The barrier appeared in front of the doorway with a loud thump. It looked like a corrugated fiberglass panel about 2 meters tall, embedded in a triangular stone base. I pressed my hand on it, and it flexed slightly but seemed stable. The gaps between the barrier and the doorway bothered me. A few of the spaces looked large enough for one of the smaller M-3s to reach through. And I wasn’t sure if it could be tipped over or not. “Is there an adhesive foam in that catalog?”
“A spray can of self-expanding adhesive foam is 5 points, but it holds enough foam to fill that space twenty times over.”
“I’ll take it.” A small box dropped onto the floor beside me. I had expected one of the large aerosol canisters, like those commonly used for spray paint. The can I found in the box was palm-sized. As a test, I squirted some on the floor between the barrier and the door, a ten-centimeter gap. A tiny drop, barely visible, impacted the surface. A second later, the tiny bit of fluid quickly expanded, engulfed the gap, and continued growing. After a few seconds, the growth stopped, leaving behind a ball of foam that filled several liters of space and engulfed both the door frame and the edges of the barrier.
I poked the foam ball, finding it still pliable. “Is this going to hold?”

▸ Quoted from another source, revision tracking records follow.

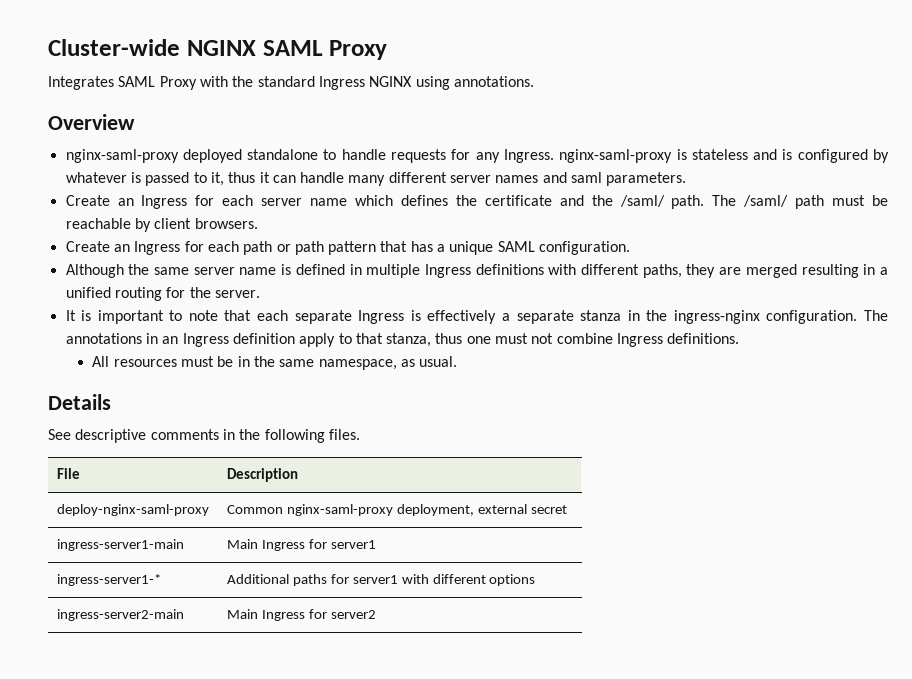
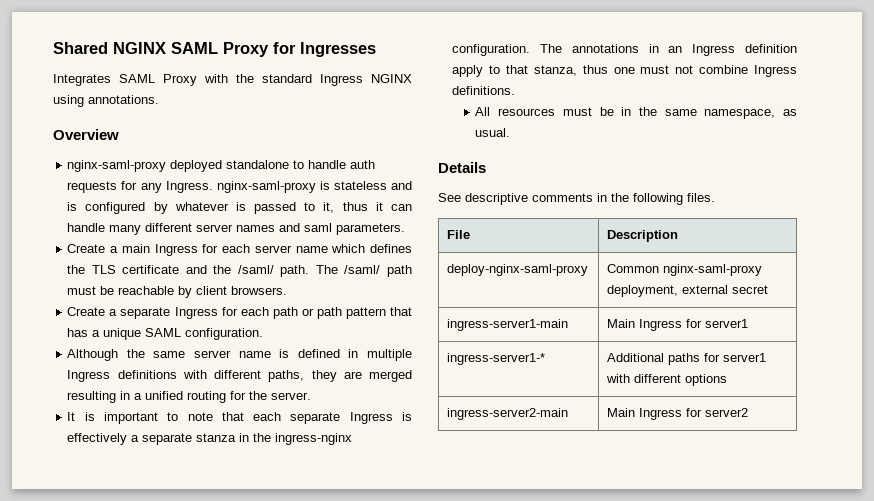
- Cluster-wide NGINX SAML Proxy
+ Shared NGINX SAML Proxy for Ingresses
- nginx-saml-proxy deployed standalone to handle requests for any Ingress. nginx-saml-proxy is stateless and is configured by whatever is passed to it, thus it can handle many different server names and saml parameters.
+ nginx-saml-proxy deployed standalone to handle auth requests for any Ingress. nginx-saml-proxy is stateless and is configured by whatever is passed to it, thus it can handle many different server names and saml parameters.
- Create an Ingress for each server name which defines the certificate and the /saml/ path.
+ Create a main Ingress for each server name which defines the TLS certificate and the /saml/ path.
- Create an Ingress for each path or path pattern that has a unique SAML configuration.
+ Create a separate Ingress for each path or path pattern that has a unique SAML configuration.

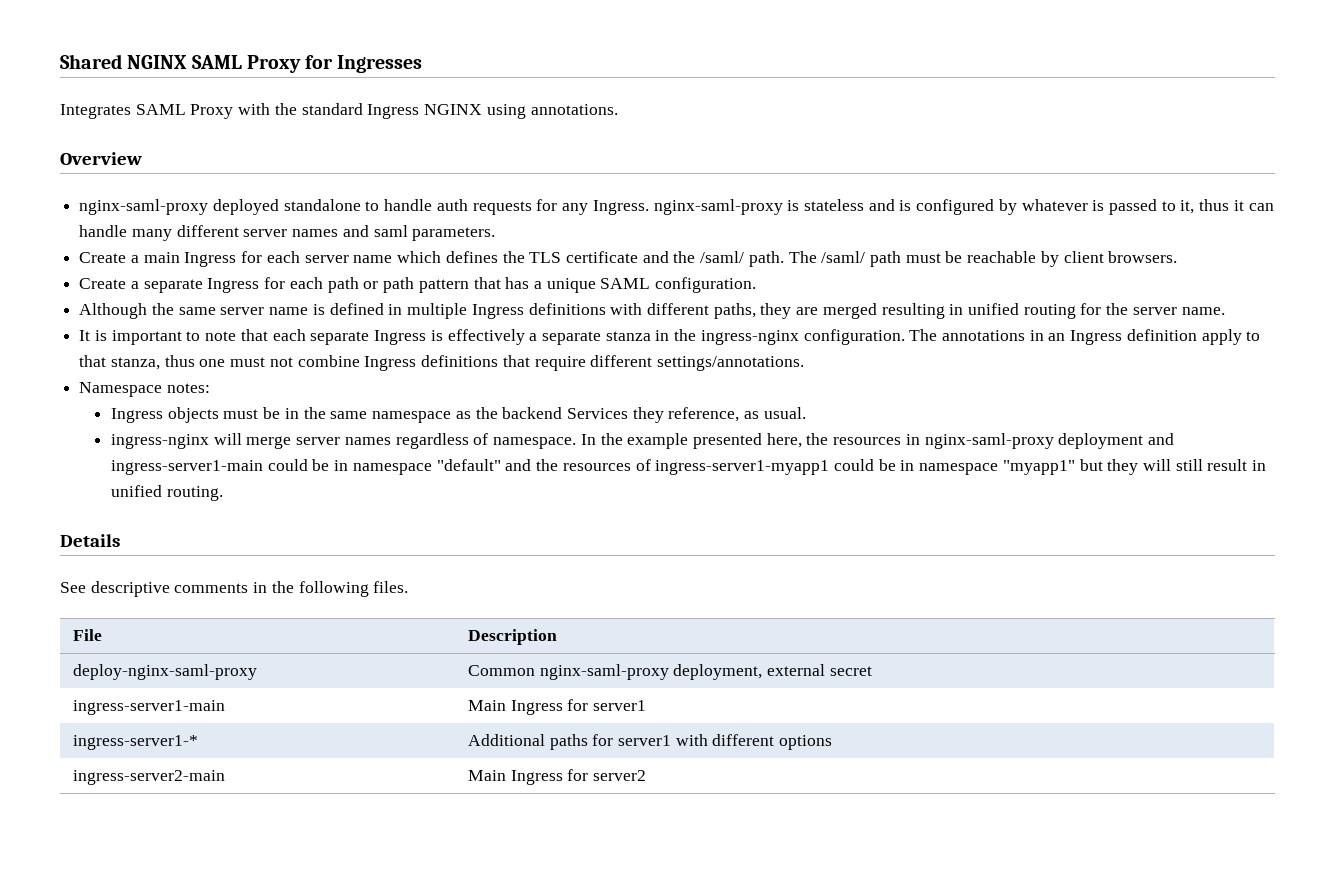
- Although the same server name is defined in multiple Ingress definitions with different paths, they are merged resulting in a unified routing for the server.
+ Although the same server name is defined in multiple Ingress definitions with different paths, they are merged resulting in unified routing for the server name.
- The annotations in an Ingress definition apply to that stanza, thus one must not combine Ingress definitions.
- All resources must be in the same namespace, as usual.
+ The annotations in an Ingress definition apply to that stanza, thus one must not combine Ingress definitions that require different settings/annotations.
+ Namespace notes:
+ Ingress objects must be in the same namespace as the backend Services they reference, as usual.
+ ingress-nginx will merge server names regardless of namespace. In the example presented here, the resources in nginx-saml-proxy deployment and ingress-server1-main could be in namespace "default" and the resources of ingress-server1-myapp1 could be in namespace "myapp1" but they will still result in unified routing.

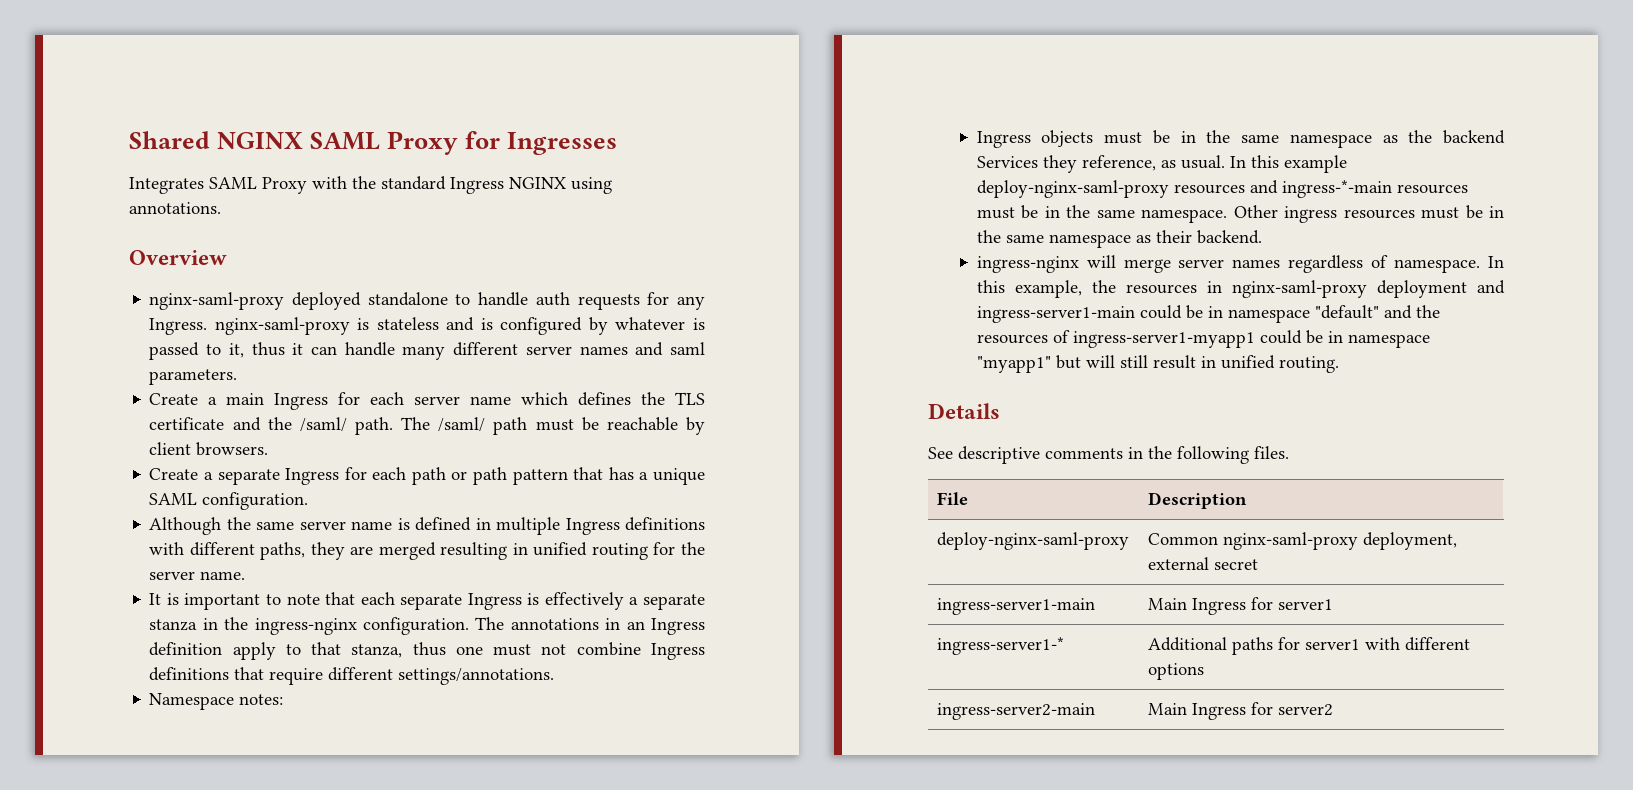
+ In this example deploy-nginx-saml-proxy resources and ingress-*-main resources must be in the same namespace. Other ingress resources must be in the same namespace as their backend.
- In the example presented here, the resources in nginx-saml-proxy deployment and ingress-server1-main could be in namespace "default" and the resources of ingress-server1-myapp1 could be in namespace "myapp1" but they will still result in unified routing.
+ In this example, the resources in nginx-saml-proxy deployment and ingress-server1-main could be in namespace "default" and the resources of ingress-server1-myapp1 could be in namespace "myapp1" but will still result in unified routing.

“The foam takes a few minutes to fully harden. Once it does, it will easily hold up to anything we’ve seen so far. Use it sparingly. One milliliter will expand to around a kiloliter.”
Suitably impressed, I secured the barrier in six places. As I applied the last bit of foam, Kaitlyn called out. “Anti’s coming!”
“What? Do you have family on the way to help out?” Ginny asked.
“Those would be aunties,” she used the longer southern pronunciation, “and mine would faint if they saw a monster in real life. I mean antithesis, Anti’s.” She pointed out over the floor, where a couple M-3 sniffed around one of the pieces of machinery.